Repeat the entries exactly, and do not carry the pictures over.

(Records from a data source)

══════

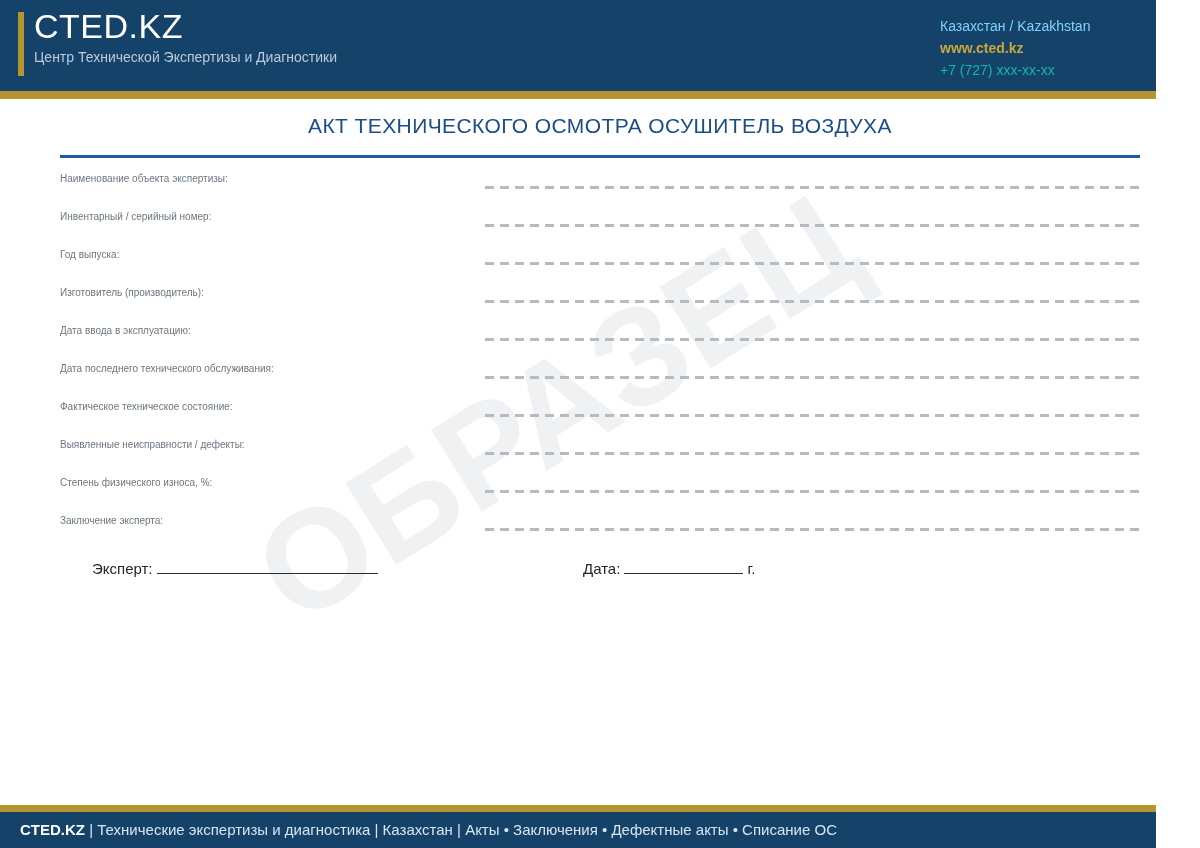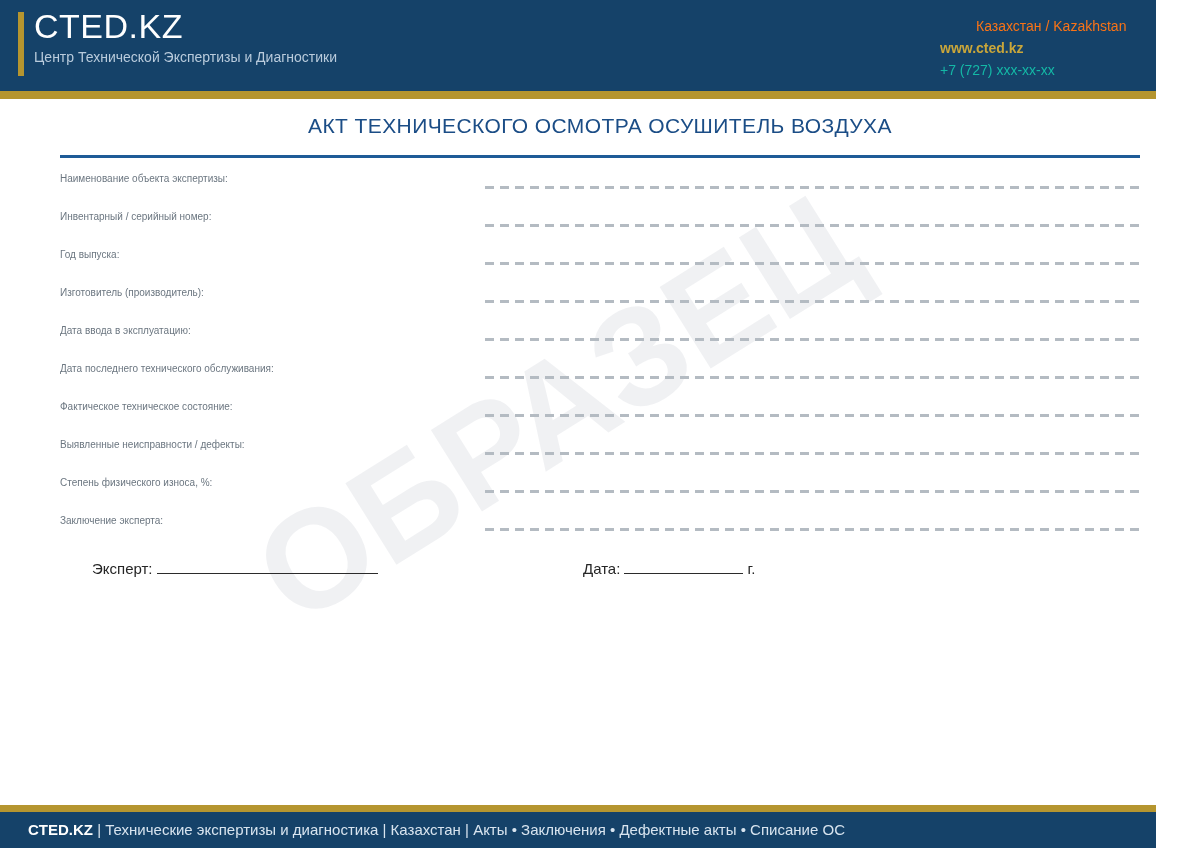--- a/index.html
+++ b/index.html
@@ -40,21 +40,21 @@
     left: 34px; top: 49px;
     font-size: 14px;
     color: #b9cbdc;
   }
   .header-right {
     position: absolute;
     left: 940px; top: 15px;
     font-size: 14px;
     line-height: 22px;
   }
-  .header-country { color: #f97316; margin-left: 36px; }
+  .header-country { color: #7dd3fc; }
   .header-website { color: #c9a63a; text-decoration: none; display: block; font-weight: bold; }
   .header-phone { color: #14b8a6; }
 
   .gold-divider-top {
     position: absolute;
     left: 0; top: 91px;
     width: 1200px; height: 8px;
     background: #b5952f;
     z-index: 2;
   }
@@ -143,21 +143,21 @@
   }
   .footer {
     position: absolute;
     left: 0; top: 812px;
     width: 1200px; height: 36px;
     background: #154269;
     z-index: 2;
     color: #d8e4ef;
     font-size: 15px;
     line-height: 36px;
-    padding-left: 28px;
+    padding-left: 20px;
     white-space: nowrap;
   }
   .footer-brand { color: #ffffff; font-weight: 700; }
   .footer-sep { color: #d8e4ef; }
 </style>
 </head>
 <body>
 
 <div class="page">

══════

WRITTEN ANSWER:
--- a/index.html
+++ b/index.html
@@ -40,21 +40,21 @@
     left: 34px; top: 49px;
     font-size: 14px;
     color: #b9cbdc;
   }
   .header-right {
     position: absolute;
     left: 940px; top: 15px;
     font-size: 14px;
     line-height: 22px;
   }
-  .header-country { color: #f97316; margin-left: 36px; }
+  .header-country { color: #7dd3fc; }
   .header-website { color: #c9a63a; text-decoration: none; display: block; font-weight: bold; }
   .header-phone { color: #14b8a6; }
 
   .gold-divider-top {
     position: absolute;
     left: 0; top: 91px;
     width: 1200px; height: 8px;
     background: #b5952f;
     z-index: 2;
   }
@@ -143,21 +143,21 @@
   }
   .footer {
     position: absolute;
     left: 0; top: 812px;
     width: 1200px; height: 36px;
     background: #154269;
     z-index: 2;
     color: #d8e4ef;
     font-size: 15px;
     line-height: 36px;
-    padding-left: 28px;
+    padding-left: 20px;
     white-space: nowrap;
   }
   .footer-brand { color: #ffffff; font-weight: 700; }
   .footer-sep { color: #d8e4ef; }
 </style>
 </head>
 <body>
 
 <div class="page">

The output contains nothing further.